# XML example and exercise
****
+ study examples of accessing nodes in XML tree structure  
+ work on exercise to be completed and submitted
****
+ reference: https://docs.python.org/2.7/library/xml.etree.elementtree.html
+ data source: http://www.dbis.informatik.uni-goettingen.de/Mondial
****

In [34]:
from xml.etree import ElementTree as ET
import pandas as pd

## XML example

+ for details about tree traversal and iterators, see https://docs.python.org/2.7/library/xml.etree.elementtree.html

In [35]:
document_tree = ET.parse( './data/mondial_database_less.xml' )

In [36]:
# print names of all countries
for child in document_tree.getroot():
    print child.find('name').text

Albania
Greece
Macedonia
Serbia
Montenegro
Kosovo
Andorra


In [37]:
# print names of all countries and their cities
for element in document_tree.iterfind('country'):
    print '* ' + element.find('name').text + ':',
    capitals_string = ''
    for subelement in element.getiterator('city'):
        capitals_string += subelement.find('name').text + ', '
    print capitals_string[:-2]

* Albania: Tirana, Shkodër, Durrës, Vlorë, Elbasan, Korçë
* Greece: Komotini, Kavala, Athina, Peiraias, Peristeri, Acharnes, Patra, Kozani, Kerkyra, Ioannina, Thessaloniki, Iraklio, Chania, Ermoupoli, Rhodes, Tripoli, Lamia, Chalkida, Larissa, Volos, Mytilini, Karyes
* Macedonia: Skopje, Kumanovo
* Serbia: Beograd, Novi Sad, Niš
* Montenegro: Podgorica
* Kosovo: Prishtine
* Andorra: Andorra la Vella


****
## XML exercise

Using data in 'data/mondial_database.xml', the examples above, and refering to https://docs.python.org/2.7/library/xml.etree.elementtree.html, find

1. 10 countries with the lowest infant mortality rates
2. 10 cities with the largest population
3. 10 ethnic groups with the largest overall populations (sum of best/latest estimates over all countries)
4. name and country of a) longest river, b) largest lake and c) airport at highest elevation

In [38]:
document = ET.parse( './data/mondial_database.xml' )

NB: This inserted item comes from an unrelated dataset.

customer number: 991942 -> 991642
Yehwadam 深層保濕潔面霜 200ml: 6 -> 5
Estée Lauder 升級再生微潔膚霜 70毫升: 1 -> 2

#### 1. 10 Countries with the Lowest Infant Mortality Rates

In [39]:
countries=[]

# Find country names and infant_mortality in the file
for element in document.iterfind('country'):
    country_list=element.find('name')
    infant_mortality=element.find('infant_mortality') 
    
# Extract country name and infant mortality where available
    if country_list != None:
        if infant_mortality != None:    

# Country name and infant_mortality data added to Countries list
            countries.append([country_list.text, infant_mortality.text])
            
# Countries list converted to a dataframe  
df=pd.DataFrame(countries, columns=['Country', 'Infant Mortality'])

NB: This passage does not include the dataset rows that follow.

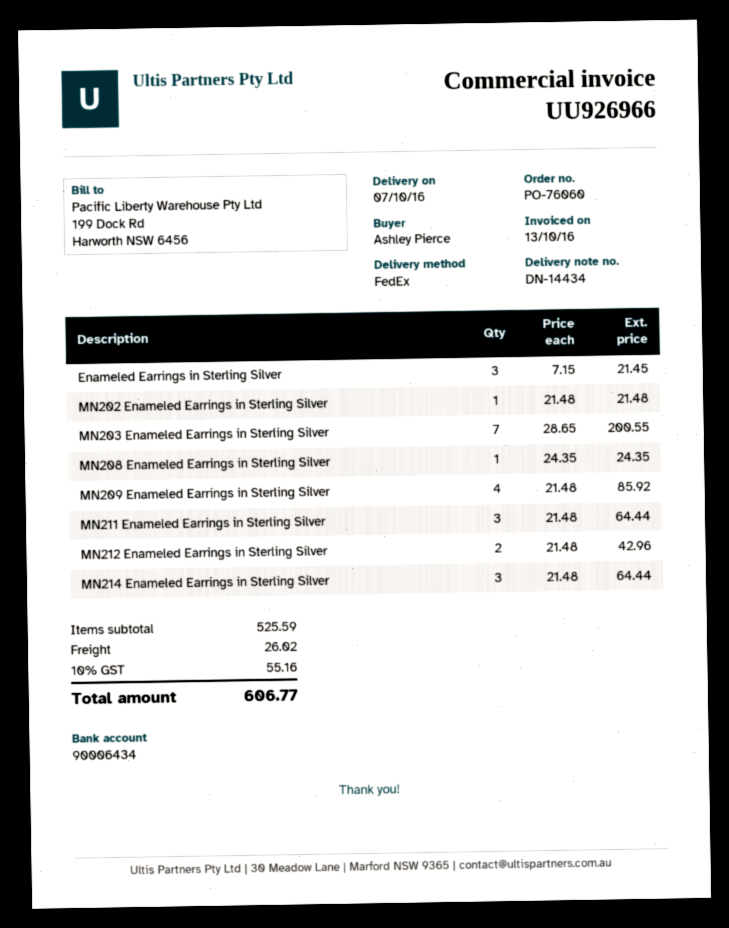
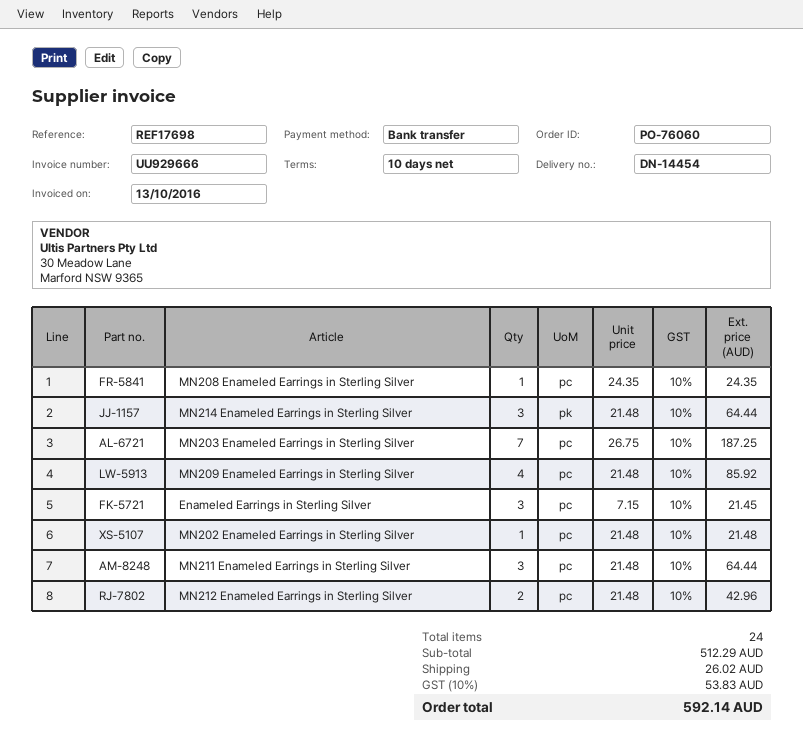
delivery note number: DN-14434 -> DN-14454
invoice number: UU926966 -> UU929666
MN203 Enameled Earrings in Sterling Silver: 7 x 28.65 = 200.55 -> 7 x 26.75 = 187.25
subtotal: 525.59 -> 512.29
tax: 10% = 55.16 -> 10% = 53.83
total: 606.77 -> 592.14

# Infant Mortality column converted to numeric
df['Infant Mortality']=pd.to_numeric(df['Infant Mortality'])

# Ranking by lowest infant mortality
lowest10=df.set_index('Country').sort_values(by='Infant Mortality').head(10)
lowest10

Unnamed: 0_level_0,Infant Mortality
Country,Unnamed: 1_level_1
Monaco,1.81
Japan,2.13
Bermuda,2.48
Norway,2.48
Singapore,2.53
Sweden,2.6
Czech Republic,2.63
Hong Kong,2.73
Macao,3.13
Iceland,3.15


#### 2. 10 Cities with the Largest Population

In [40]:
cities=[]

# Find city and province names in the file
for element in document.iterfind('country'):
    city_list=element.findall('city')
    prov_list=element.findall('province') 
    
# Add all cities in provinces to the city_list
    for prov in prov_list:
        city_list +=prov.findall('city')
    
# Find current population by city, extract, & add to list
    for city in city_list:
        city_name=city.find('name').text
        pop=city.find('.//population[last()]')

        if pop !=None:
            city_pop=int(pop.text)
         
        cities.append([city_name, city_pop])

# List converted to dataframe & sorted by highest population
citiesdf = pd.DataFrame(Cities, columns=['City', 'Population'])
citiesdf.sort_values(by='Population', ascending=False).head(10)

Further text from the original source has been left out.